Gen. Gustave Perna, who is overseeing the federal effort to distribute vaccines, said the government was preparing to ship almost 6 million doses of the Moderna vaccine to 3,285 locations in the first week after approval.
"It will be a very similar cadence that was executed this week with Pfizer, where we're hitting initial sites on Monday, [followed] on Tuesday and Wednesday," Perna said, the Post reported.
The Moderna vaccine was developed in partnership with the U.S. National Institute of Allergy and Infectious Diseases. The federal government invested in the research and development of the vaccine and bought 200 million doses in advance, bringing the government outlay to $4.1 billion, the Post reported.
Moderna's vaccine was shown to be 94 percent effective in its large clinical trial; Pfizer's vaccine was 95 percent effective.

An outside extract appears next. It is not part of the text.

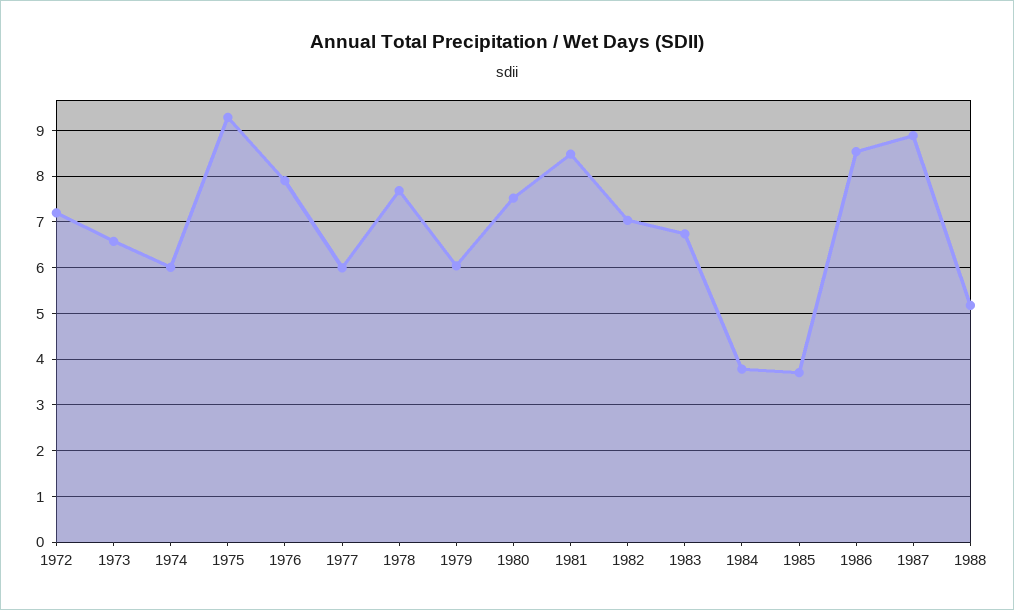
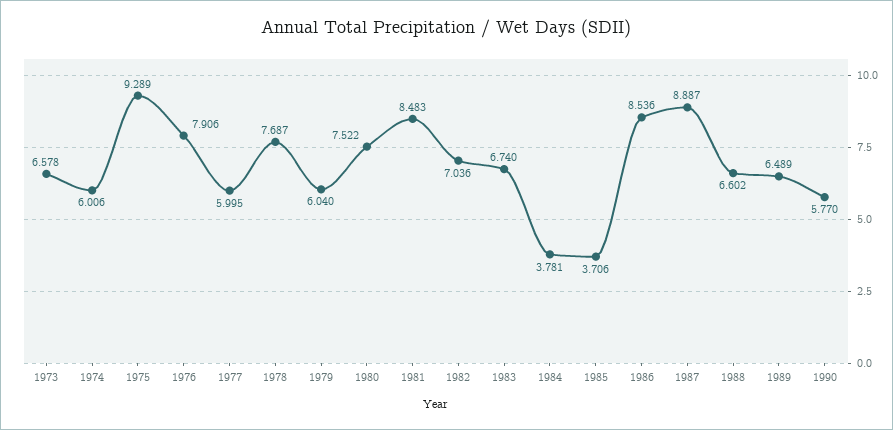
1972: 7.2 -> none
1988: 5.2 -> 6.602
1989: none -> 6.489
1990: none -> 5.77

The efficacy was similar across age, gender and racial groups.
Poll shows 70% will get COVID vaccine
As the first doses of coronavirus vaccines made their way to the arms of health care workers around the United States, a new survey from the Kaiser Family Foundation shows that 71% of Americans say they will "definitely or probably" get a COVID-19 vaccine.
That's up from 63% in September, and it's a sign that a growing number of Americans are starting to trust the science behind the vaccines as they become more comfortable with the speed in which the vaccines are being developed.
Still, just over a quarter of Americans are hesitant to get a vaccine, saying they probably or definitely would not get a COVID-19 vaccine even if it were free and deemed safe by scientists. The greatest reluctance was seen among Black Americans, people living in rural areas and Republicans.
And not everyone wants a shot right away: A third of those surveyed said they want to get a vaccine "as soon as possible," while 39% of those surveyed said they would "wait and see" how initial vaccination efforts go before getting a vaccine themselves. Kaiser polled 1,676 adults for the survey.
U.S. officials said they are on track to meet initial vaccine delivery targets, the Post reported.
An additional 2 million Pfizer doses are scheduled for delivery this week, and 5.9 million Moderna doses will be sent out in the coming days, the Post reported.
Most of the first round of injections were given to high-risk health care workers, The New York Times said. Because the vaccines can cause side effects including fevers and aches, hospitals have said they will stagger vaccinations among their workers.
Residents of nursing homes, who have suffered a disproportionate share of COVID-19 deaths, will begin to get shots this week, the Times reported. A vast majority of Americans will not be eligible for vaccinations until the spring or later.
Azar said the plan is to have 20 million people vaccinated by the end of December, up to 50 million by the end of January and 100 million by the end of February, the Post reported.
A global scourge
By Tuesday, the U.S. coronavirus case count passed 18 million while the death toll neared 320,000, according to a Times tally. By Tuesday, the top five states for coronavirus infections were California with over 1.9 million cases, Texas with more than 1.6 million cases, Florida with over 1.2 million cases; Illinois with nearly 907,000 cases and New York with almost 861,000 cases.
Curbing the spread of the coronavirus in the rest of the world remains challenging.
In India, the coronavirus case count was over 10 million on Tuesday, a Johns Hopkins University tally showed. More than 146,000 coronavirus patients have died in India, according to the Hopkins tally, but when measured as a proportion of the population, the country has had far fewer deaths than many others. Doctors say this reflects India's younger and leaner population. Still, the country's public health system is severely strained, and some sick patients cannot find hospital beds, the Times said. Only the United States has more coronavirus cases.
Meanwhile, Brazil had over 7.2 million cases and over 187,000 deaths as of Tuesday, the Hopkins tally showed.
Worldwide, the number of reported infections passed 77 million on Tuesday, with over 1.7 million deaths recorded, according to the Hopkins tally.